# Home cook considering culinary school



## kittycat (Oct 1, 2006)

Firstly, I would like to apologize to the moderators for initially posting this note under the "career change" sticky. I am new here, and I bet that wasn't the appropriate place for my post!! Oops! Feel free to delete it if you wish!

I am a home cook considering culinary school. I have been reading on these forums that one really should work in or observe a restaurant before even applying. Considering that working in a commercial kitchen is a completely different ballgame than thinking in teaspoons and cups at home, what could I possibly offer to do in a kitchen? (I am in graudate school for an unrelated subject and on-campus dining includes delis, fast food, a full service restuarant and a faculty dining room.) I have no food service or waitressing experience whatsoever. (I have a hearing problem so I would be a little hestitant to serve in that capacity...) My chopping is slow and not up to the standards of a professional kitchen (hence, school! ). 

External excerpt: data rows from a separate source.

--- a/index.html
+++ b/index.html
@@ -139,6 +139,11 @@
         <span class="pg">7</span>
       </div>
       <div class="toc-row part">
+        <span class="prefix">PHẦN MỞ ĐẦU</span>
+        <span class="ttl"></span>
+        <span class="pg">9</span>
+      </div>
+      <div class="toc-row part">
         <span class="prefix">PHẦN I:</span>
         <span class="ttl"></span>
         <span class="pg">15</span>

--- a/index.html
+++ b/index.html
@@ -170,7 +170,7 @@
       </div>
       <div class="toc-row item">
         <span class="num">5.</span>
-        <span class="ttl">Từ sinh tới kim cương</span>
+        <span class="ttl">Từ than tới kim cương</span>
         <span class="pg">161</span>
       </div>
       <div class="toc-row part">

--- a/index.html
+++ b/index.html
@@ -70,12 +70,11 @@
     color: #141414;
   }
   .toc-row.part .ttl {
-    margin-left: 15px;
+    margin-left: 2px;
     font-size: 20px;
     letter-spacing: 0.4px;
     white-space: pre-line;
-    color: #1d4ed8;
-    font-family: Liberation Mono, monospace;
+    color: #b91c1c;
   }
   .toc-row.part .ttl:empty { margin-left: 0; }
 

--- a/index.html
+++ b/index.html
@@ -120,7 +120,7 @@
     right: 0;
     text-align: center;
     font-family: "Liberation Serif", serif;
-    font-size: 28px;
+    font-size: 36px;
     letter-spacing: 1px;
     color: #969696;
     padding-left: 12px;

I am hesitant to ask because a restaurant is a busy business and I don't want to slow anyone down (or look like an idiot!). Has anyone had the experience of starting from square one as far as technique?


----------



## greg (Dec 8, 1999)

_Everybody_ has, at some point, started out not knowing anything. Keep that in mind. Take a look through this forum and you'll find the stories of many people that have been in your specific situation.

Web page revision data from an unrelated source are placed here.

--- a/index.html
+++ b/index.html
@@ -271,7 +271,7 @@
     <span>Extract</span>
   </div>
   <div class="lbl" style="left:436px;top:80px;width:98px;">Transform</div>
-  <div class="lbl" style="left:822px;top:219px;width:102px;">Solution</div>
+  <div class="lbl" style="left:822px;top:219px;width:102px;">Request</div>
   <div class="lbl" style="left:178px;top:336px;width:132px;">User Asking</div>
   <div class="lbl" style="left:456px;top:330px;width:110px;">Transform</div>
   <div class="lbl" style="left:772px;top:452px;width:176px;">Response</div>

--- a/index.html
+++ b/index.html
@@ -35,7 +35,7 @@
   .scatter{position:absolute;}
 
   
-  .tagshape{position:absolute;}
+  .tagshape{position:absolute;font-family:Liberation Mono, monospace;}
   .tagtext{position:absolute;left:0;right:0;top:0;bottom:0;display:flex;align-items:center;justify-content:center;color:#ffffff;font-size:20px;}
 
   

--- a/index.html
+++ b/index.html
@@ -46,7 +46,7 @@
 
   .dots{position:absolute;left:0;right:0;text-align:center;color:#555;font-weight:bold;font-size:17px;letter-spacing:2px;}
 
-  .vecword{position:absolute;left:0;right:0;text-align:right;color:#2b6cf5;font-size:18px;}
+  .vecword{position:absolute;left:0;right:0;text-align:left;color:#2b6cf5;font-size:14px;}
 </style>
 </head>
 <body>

I've found that smaller operations that have staffing issues are generally more willing to hire someone with little to no experience. In my area, these places are mostly found in outlying areas that are experiencing growth.


----------



## whatshisname (Oct 17, 2002)

I was in a similar situation as you a couple years ago. Here's what I did.

I went to what I considered the best restaurant in town, told the chef about my possible desire to go to culinary school, the fact that I have no restaurant experience, and that I want to see what the work environment is like before I make a decision. I was working full time and was able to leave work early and go into the restaurant one day a week. In my mind, I assumed that I would just hang out in the kitchen and maybe I'd get to scrub some pans or something. However, he put me to work right away picking herbs and doing other minor prep tasks. These small tasks showed that I was able to follow directions and work quickly. He started giving me more tasks and started showing me how to properly use a knife. Eventually, I got to a point where I was coming in twice a week and occassionally working the garde manger station by myself. It was a great experience and I am very glad I did it.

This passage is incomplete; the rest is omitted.